The ACORN Controversy: A Tough Nut to Crack

| Tue Oct. 14, 2008 4:14 PM EDT

For years, conservatives have grumbled about voter registration efforts aimed at low-income citizens, particularly those mounted by the Association of Community Organizations for Reform Now (ACORN), claiming these campaigns are rampant with fraud and corruption that benefits Democrats. On Tuesday, this low-grade battle became a headline-making clash, as the McCain-Palin campaign blasted ACORN and the Obama-Biden campaign and ACORN responded in kind.

At a press conference at the National Press Club in Washington, the McCain campaign put the chairmen of its "Honest and Open Election Committee," former Republican Senators John Danforth and Warren Rudman, front and center before the national media. The pair asserted that the election is in danger of being compromised, accusing ACORN of submitting thousands of phony voter registrations nationwide. They noted that they had sent a letter to the Obama campaign, Democratic Party chairman Howard Dean, and top state election officials proposing the creation of joint election observation teams. "Each campaign would list every precinct where either fears there is a potential for voter intimidation, fraud, or mistrust of the tabulation process on Election Day," the letter reads. "Each campaign would be responsible for recruiting a volunteer for each named precinct. The Republican and Democratic volunteers would work jointly as an observation team." (It is already routine for campaigns and parties to send election observers, often trained lawyers, to polling locations on Election Day. Representatives of local media outlets are commonly on hand as well.)
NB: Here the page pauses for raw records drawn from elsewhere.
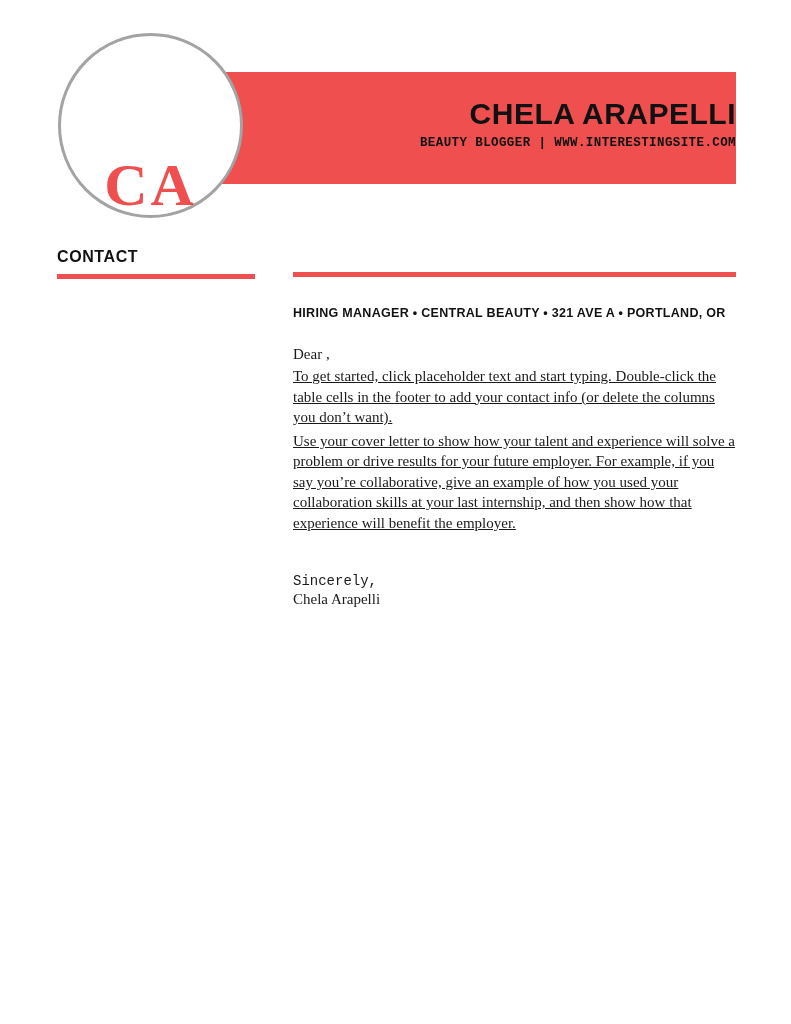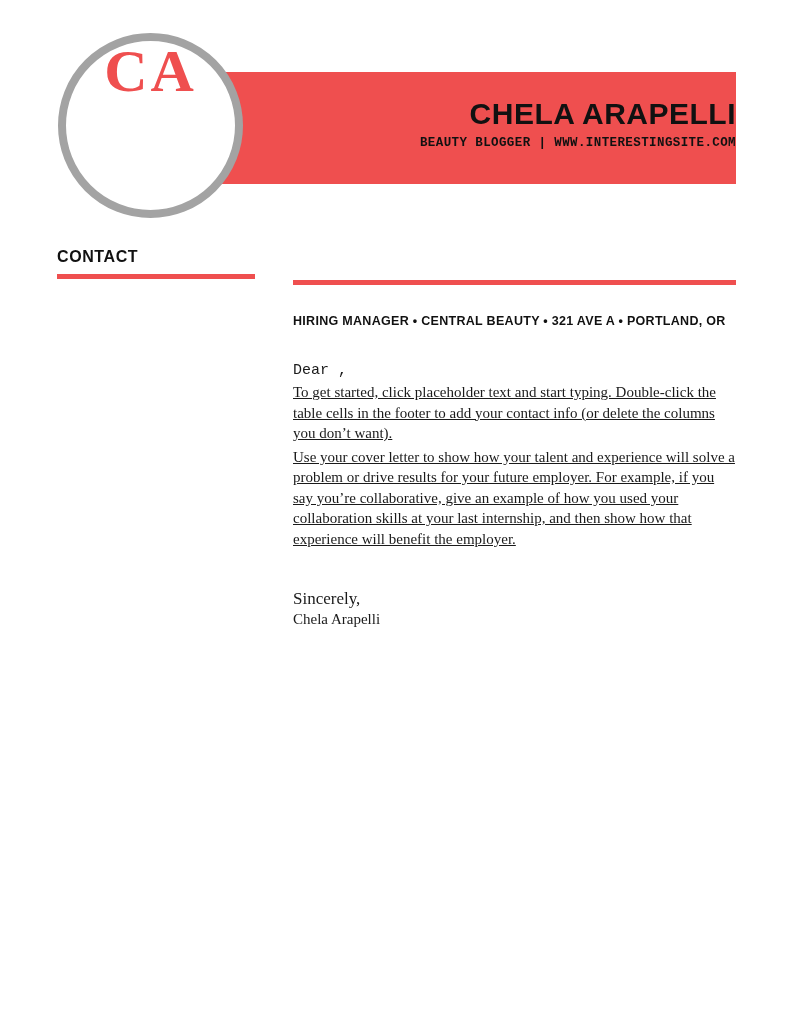--- a/index.html
+++ b/index.html
@@ -33,24 +33,24 @@
     background: #ef4f4f;
   }
   .monogram-circle {
     position: absolute;
     left: 58px;
     top: 33px;
     width: 185px;
     height: 185px;
     border-radius: 50%;
     background: #ffffff;
-    border: 8px solid #a3a3a3;
+    border: 3px solid #a3a3a3;
     box-sizing: border-box;
     display: flex;
-    align-items: flex-start;
+    align-items: flex-end;
     justify-content: center;
   }
   .monogram-text {
     font-family: "Liberation Serif", serif;
     font-size: 60px;
     font-weight: bold;
     letter-spacing: 3px;
     color: #ef4f4f;
     line-height: 1;
   }
@@ -107,21 +107,21 @@
     color: #1a1a1a;
   }
   .contact-list div {
     white-space: nowrap;
   }
 
   
   .letter {
     position: absolute;
     left: 293px;
-    top: 280px;
+    top: 272px;
     width: 443px;
   }
   .letter-rule {
     height: 5px;
     background: #ef4f4f;
     width: 443px;
   }
   .recipient {
     font-family: "Liberation Sans", sans-serif;
     font-size: 12.5px;
@@ -129,34 +129,34 @@
     letter-spacing: 0.3px;
     color: #111111;
     margin-top: 29px;
   }
   .date {
     font-family: "Liberation Serif", serif;
     font-size: 15px;
     margin-top: 40px;
   }
   .salutation {
-    font-family: Liberation Mono, monospace;
+    font-family: Liberation Serif, serif;
     font-size: 15px;
-    margin-top: 34px;
+    margin-top: 26px;
   }
   .body-par {
     font-family: "Liberation Serif", serif;
     font-size: 15px;
     line-height: 1.37;
     margin-top: 3px;
     text-decoration: underline;
   }
   .closing {
-    font-family: Liberation Serif, serif;
-    font-size: 17px;
+    font-family: Liberation Mono, monospace;
+    font-size: 14px;
     margin-top: 40px;
   }
   .signature {
     font-family: "Liberation Serif", serif;
     font-size: 15px;
     margin-top: 2px;
   }
 </style>
 </head>
 <body>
Danforth and Rudman's letter ends, "Let's talk." The Obama campaign isn't interested. It points out that the campaigns already dealt with this issue in an exchange of letters in September that generated little media attention. At that time, the McCain folks notified the Obama campaign of its joint observation teams idea and a week later the Obama campaign responded harshly: "This seems a starkly political maneuver to deflect attention from the reality of the suppression strategies pursued by national, state and Republican party committees." Nothing further occurred.